Michel Loubet – 05/10/1930 – 06/09/2024
CHEMINEMENTS ET INTERROGATIONS
1. Les débuts : une révélation
Il y a soixante-dix ans, un adolescent flânant aux abords du Pont-Neuf s’arrêta, intrigué, devant une banderole accrochée au balcon d’un immeuble :
« Jeunesse Ouvrière Chrétienne ».
Ce fut pour lui un choc, un déclic. Ces trois mots donnaient soudain un sens à sa vie : jeune, il l’était ; ouvrier, c’était son ambition – il était alors apprenti papetier-relieur ; chrétien, c’était sa conviction.
Cet adolescent, c’était moi.
Au même moment, par un heureux hasard, un jeune prêtre fut nommé dans la paroisse des Minimes, avec la volonté de créer une équipe de JOC. Il rassembla rapidement une douzaine de jeunes, dont certains fréquentaient plus volontiers les coins sombres du quartier que le parvis de l’église !
Notre première activité fut l’organisation d’un camp de vacances improvisé dans les Pyrénées. Ce fut une réussite. Des liens forts se tissèrent, faits d’échanges profonds, de rires et de discussions au coin du feu.
Certains d’entre nous, passionnés de ping-pong, fondèrent même un club, hébergé dans un local du presbytère. L’un de nos membres était particulièrement doué, et nous connûmes quelques succès sportifs.
De fil en aiguille, une véritable équipe de JOC prit forme. J’en devins le responsable, puis membre d’une petite équipe fédérale autour du permanent régional de l’époque : un certain Pierre Baghi.

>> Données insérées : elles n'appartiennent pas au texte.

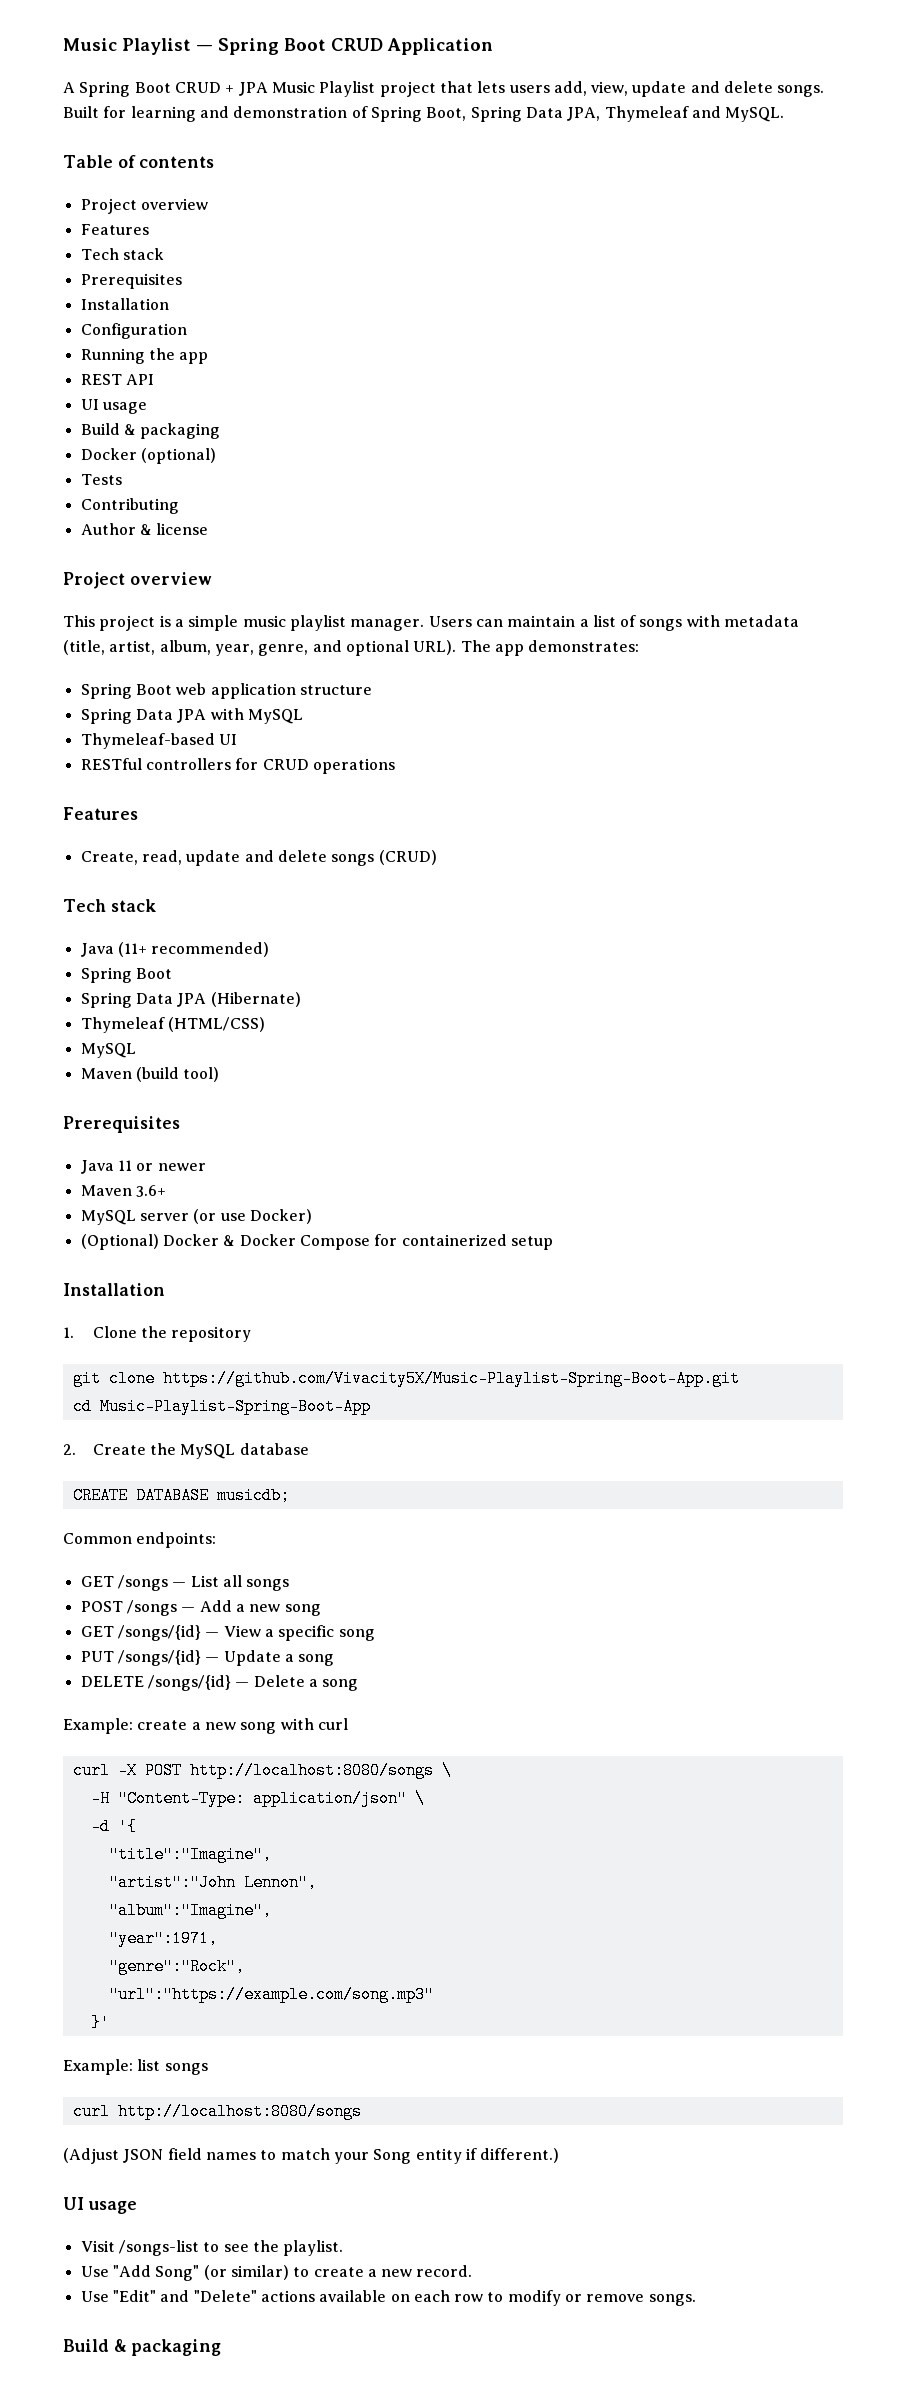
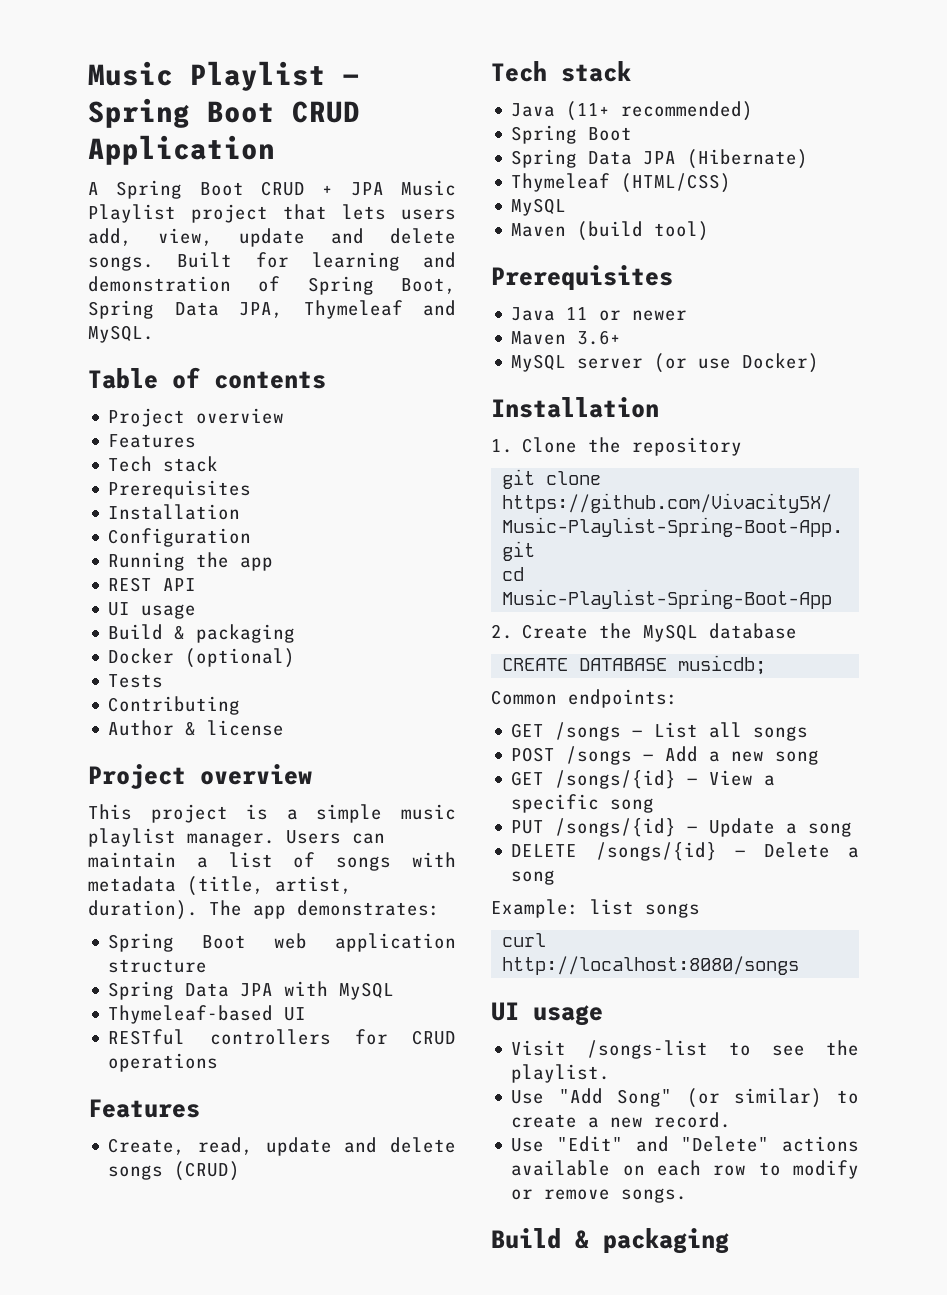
- Users can maintain a list of songs with metadata (title, artist, album, year, genre, and optional URL).
+ Users can maintain a list of songs with metadata (title, artist, duration).
- (Optional) Docker & Docker Compose for containerized setup
- Example: create a new song with curl
- curl -X POST http://localhost:8080/songs \
- -H "Content-Type: application/json" \
- -d '{
- "title":"Imagine",
- "artist":"John Lennon",
- "album":"Imagine",
- "year":1971,
- "genre":"Rock",
- "url":"https://example.com/song.mp3"
- }'
- (Adjust JSON field names to match your Song entity if different.)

Deux ans plus tard, le prêtre dut quitter la paroisse pour s’occuper de ses parents. Les successions furent difficiles, mais, pour moi, c’était l’heure du service militaire – et de la coupure inévitable qu’il imposait.
2. La JOC, école de vie et de convictions
À mon retour, on me proposa de devenir permanent de la JOC régionale.
J’étais logé rue de Metz, avec Marcel Sakiroff et Roger Desbertrand. Ensemble, nous parcourions la région pour animer des groupes de jeunes, souvent accueillis par des prêtres totalement dévoués à la mission jociste.
Nous succédions à trois fortes personnalités qui avaient marqué la JOC régionale : Pierre Nègre, Jo Biglione et Pierre Baghi.
Le premier deviendrait un pilier de la CFDT dans le Tarn, les deux autres des figures marquantes de la CGT à Toulouse. Leur influence, leur engagement, ont forcément marqué mes propres choix, même si j’ai toujours tenu à garder mon libre arbitre.
Syndicalement, je choisis la CFTC, et politiquement, le MLP où militait activement Jo Biglione.
Ce mouvement, devenu ensuite PSU, rejoindra le Parti socialiste au moment de la candidature de François Mitterrand.
Ce fut mon cheminement politique.
J’eus même l’honneur de représenter le Parti socialiste au Conseil régional pendant deux ans.
Mais cette aventure-là est une autre histoire.
3. Le monde ouvrier et le combat syndical
Mon engagement syndical fut, pour moi, prioritaire.
Après mon passage à la JOC, j’intégrai l’entreprise JOB, avant de rejoindre l’usine Bréguet.
Mes anciens camarades m’avaient appris qu’un militant devait vivre au cœur du monde ouvrier. J’étais manœuvre, chargé d’allumer les poêles le matin. Quinze jours plus tard, on me congédia sans explication.
Heureusement, un camarade issu du scoutisme, cadre à la SNCASE (futur Airbus), me fit embaucher comme ouvrier riveur. J’appris mon métier sur la Caravelle, avec passion et fierté.
Je suivis aussi, le soir, une formation de tourneur, deux heures après le travail, dans les ateliers du lycée de l’usine.
À la CFTC, nous n’étions que neuf au départ. Rapidement, nous avons su mobiliser, convaincre, recruter. La section atteignit bientôt 25 % des suffrages. Une équipe soudée, fraternelle, se constitua – je ne peux m’empêcher de citer quelques noms :
Malaterre, Minvielle, Staudenmayer, Palosse, Balard, Lacourt, Bozzo, Solanas, Mercadal, Luque, Teisseire, Duthu, Bourasseau, Lussac, Lavail, Danis, Vallès, Ducournau, Prince, Casteran, et tant d’autres…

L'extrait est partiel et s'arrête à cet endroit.